> [TASK INSTRUCTIONS]: Retype the entries below word for word, leaving out every picture.

(Version comparison data)
____

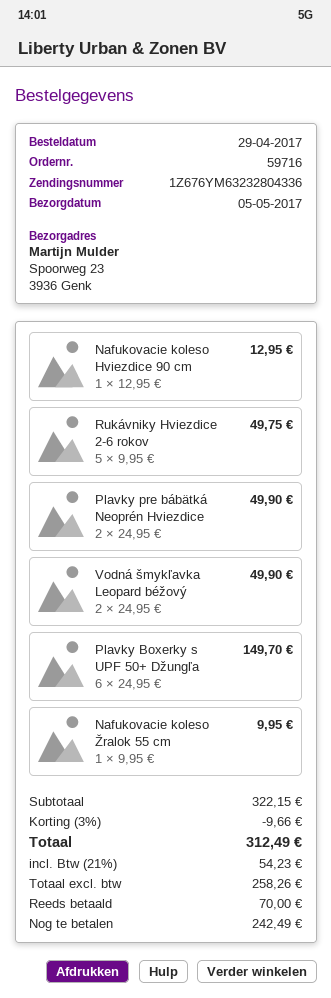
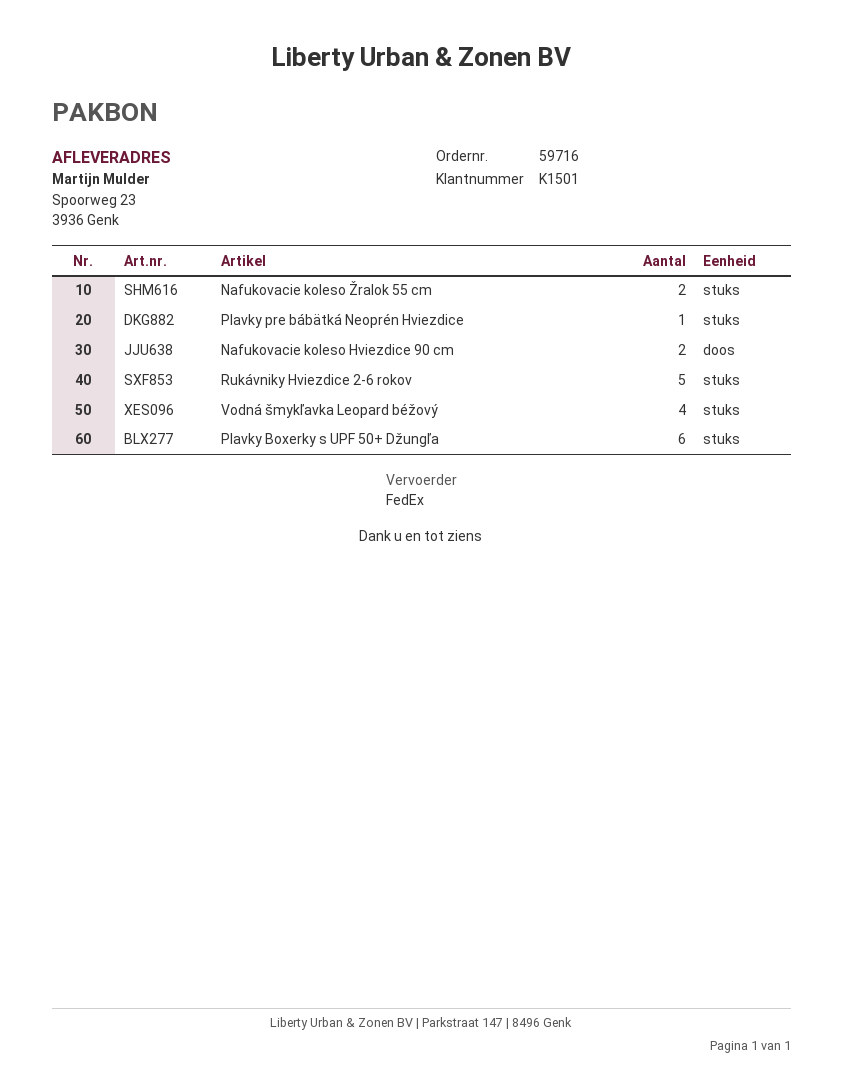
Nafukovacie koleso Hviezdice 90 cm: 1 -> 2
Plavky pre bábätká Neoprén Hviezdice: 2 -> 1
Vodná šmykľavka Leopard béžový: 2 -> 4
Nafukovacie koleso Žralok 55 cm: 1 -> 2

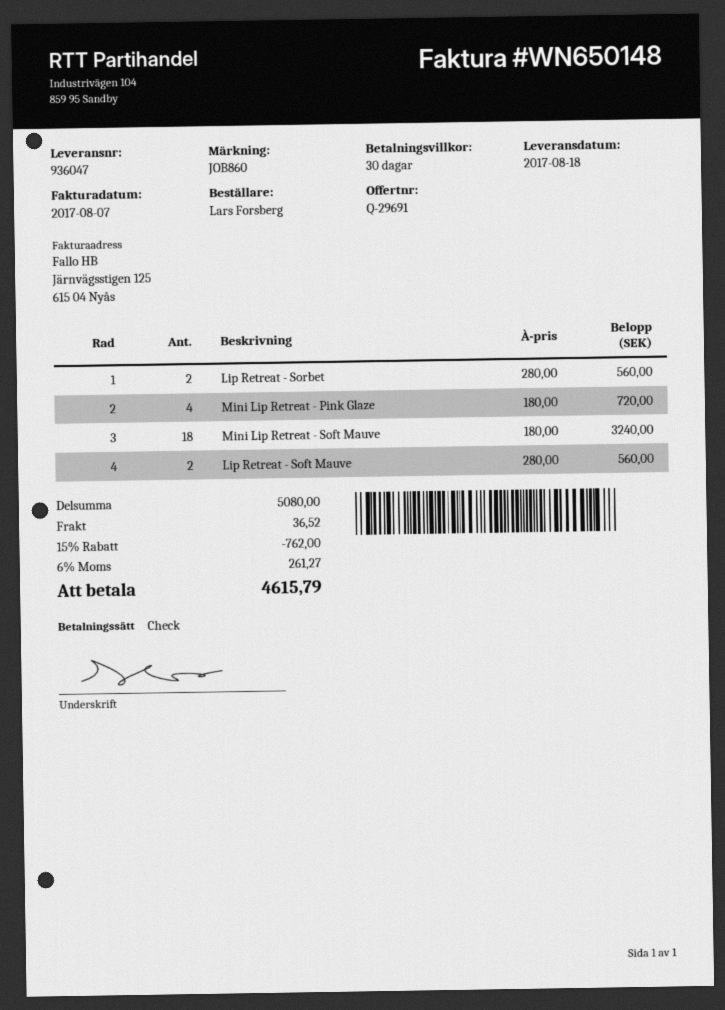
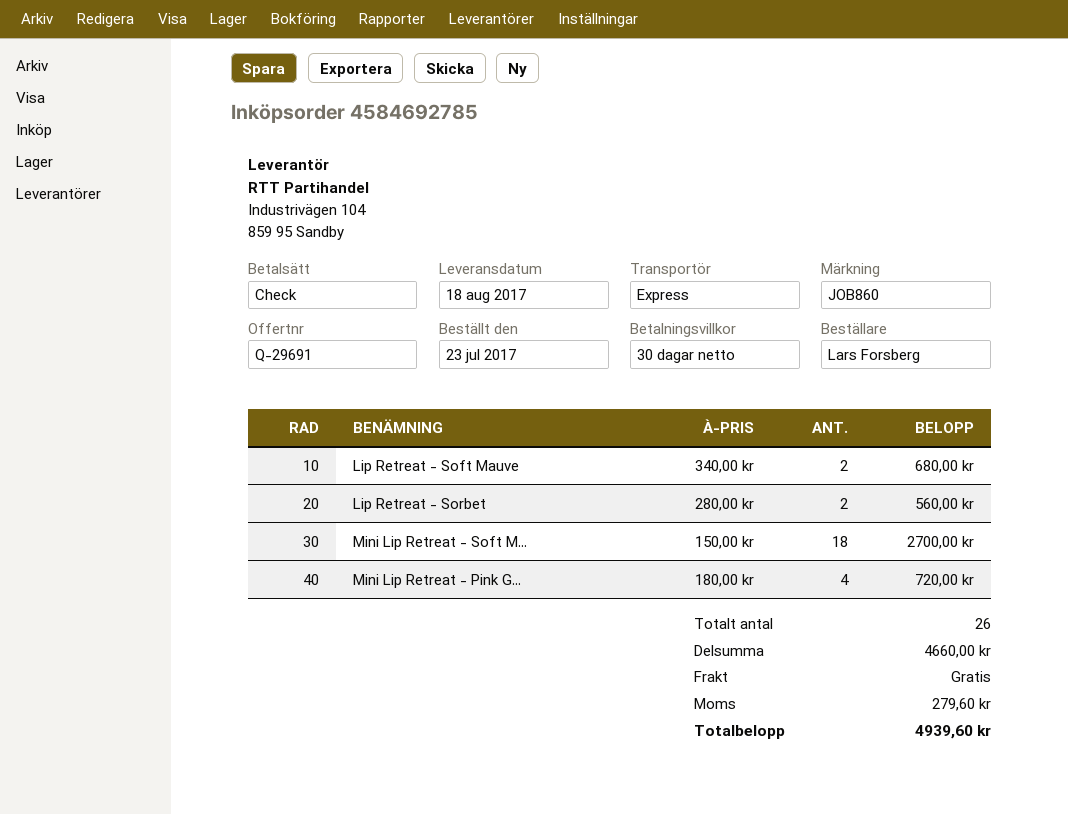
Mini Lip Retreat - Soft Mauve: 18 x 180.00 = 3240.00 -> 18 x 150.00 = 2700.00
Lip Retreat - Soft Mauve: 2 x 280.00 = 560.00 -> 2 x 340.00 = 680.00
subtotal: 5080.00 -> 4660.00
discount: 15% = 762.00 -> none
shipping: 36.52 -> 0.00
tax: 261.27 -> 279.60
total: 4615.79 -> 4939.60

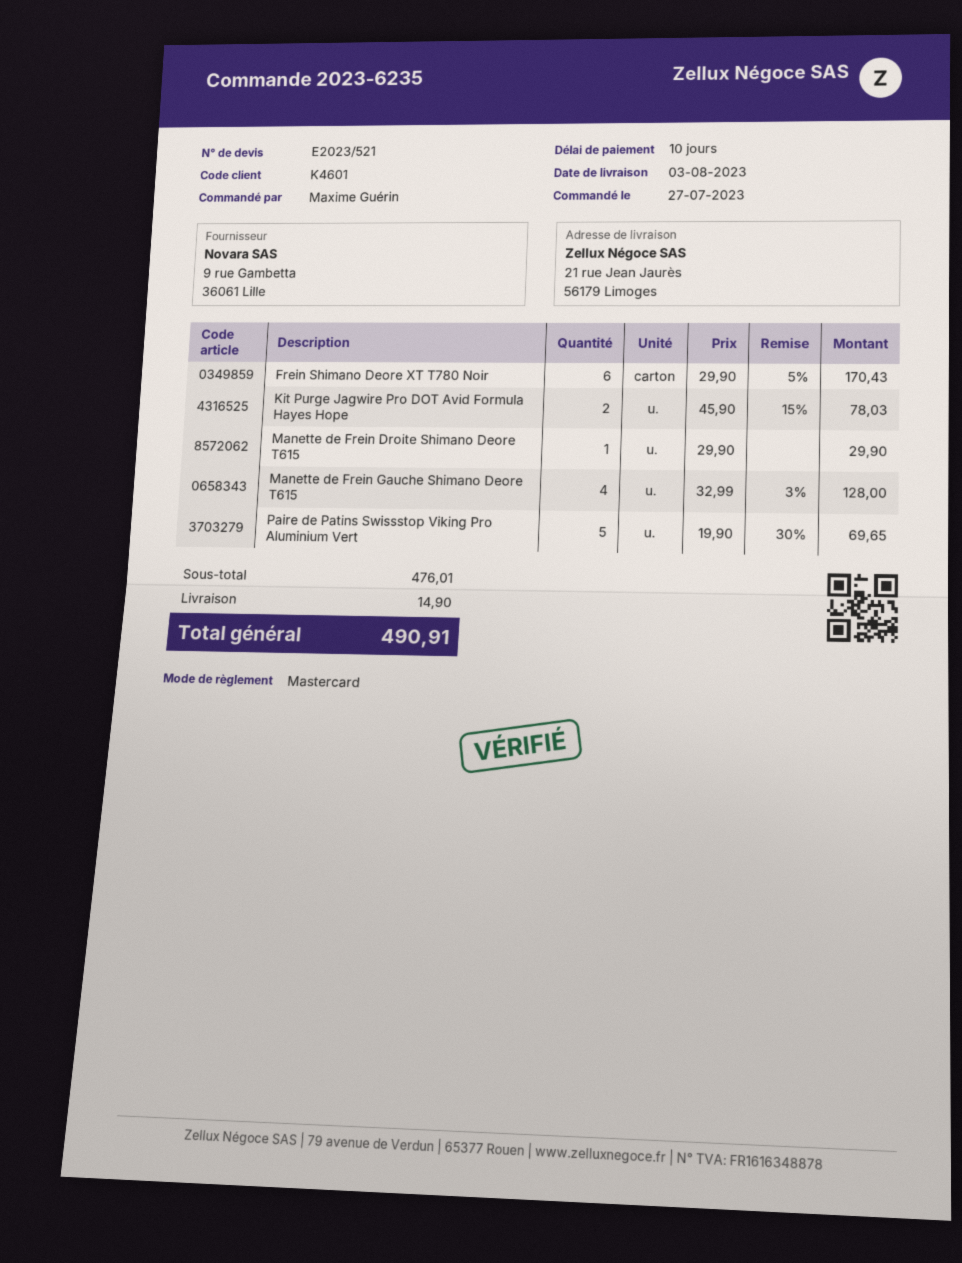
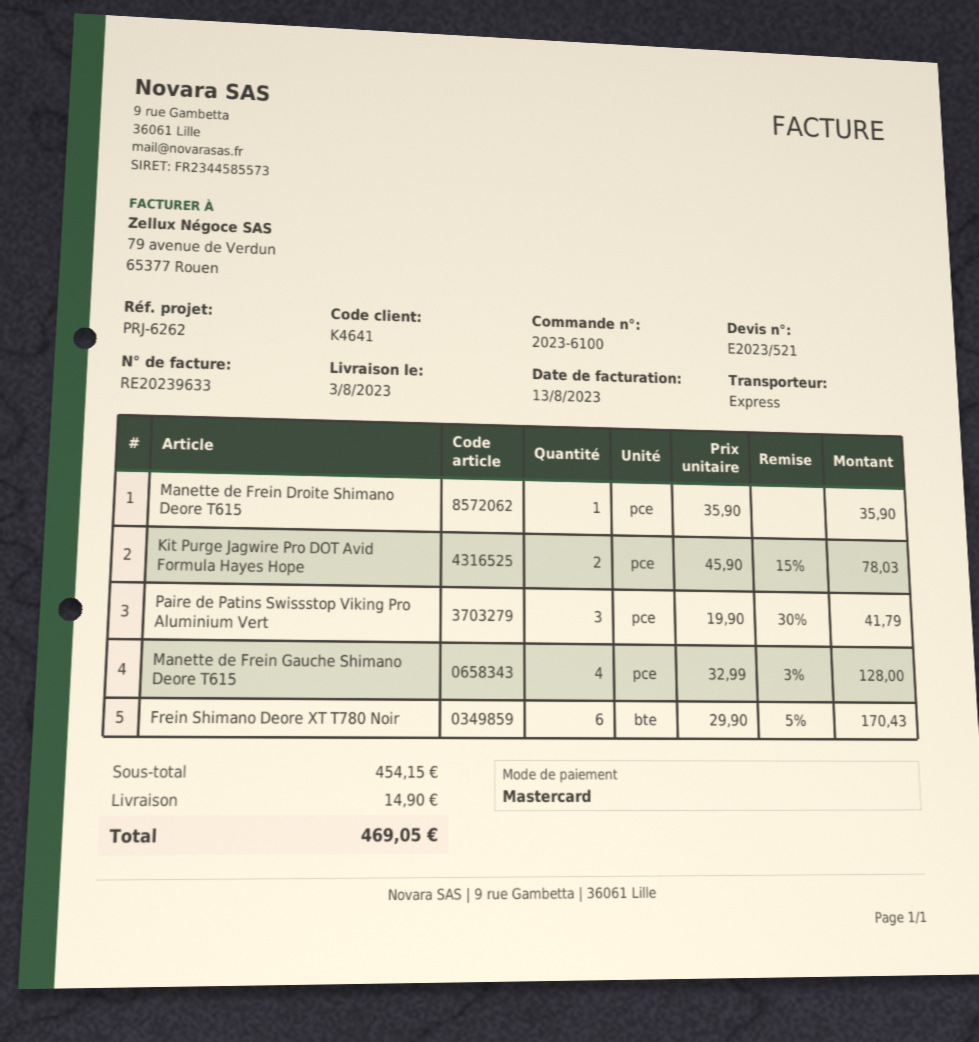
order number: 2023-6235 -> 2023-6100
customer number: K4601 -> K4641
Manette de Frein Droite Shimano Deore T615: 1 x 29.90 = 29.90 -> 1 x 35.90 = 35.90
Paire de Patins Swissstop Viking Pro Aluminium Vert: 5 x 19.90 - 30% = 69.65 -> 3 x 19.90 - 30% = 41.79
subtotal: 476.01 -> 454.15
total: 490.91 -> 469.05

____

> [OUTPUT FOR THIS TASK]:
Nafukovacie koleso Hviezdice 90 cm: 1 -> 2
Plavky pre bábätká Neoprén Hviezdice: 2 -> 1
Vodná šmykľavka Leopard béžový: 2 -> 4
Nafukovacie koleso Žralok 55 cm: 1 -> 2

Mini Lip Retreat - Soft Mauve: 18 x 180.00 = 3240.00 -> 18 x 150.00 = 2700.00
Lip Retreat - Soft Mauve: 2 x 280.00 = 560.00 -> 2 x 340.00 = 680.00
subtotal: 5080.00 -> 4660.00
discount: 15% = 762.00 -> none
shipping: 36.52 -> 0.00
tax: 261.27 -> 279.60
total: 4615.79 -> 4939.60

order number: 2023-6235 -> 2023-6100
customer number: K4601 -> K4641
Manette de Frein Droite Shimano Deore T615: 1 x 29.90 = 29.90 -> 1 x 35.90 = 35.90
Paire de Patins Swissstop Viking Pro Aluminium Vert: 5 x 19.90 - 30% = 69.65 -> 3 x 19.90 - 30% = 41.79
subtotal: 476.01 -> 454.15
total: 490.91 -> 469.05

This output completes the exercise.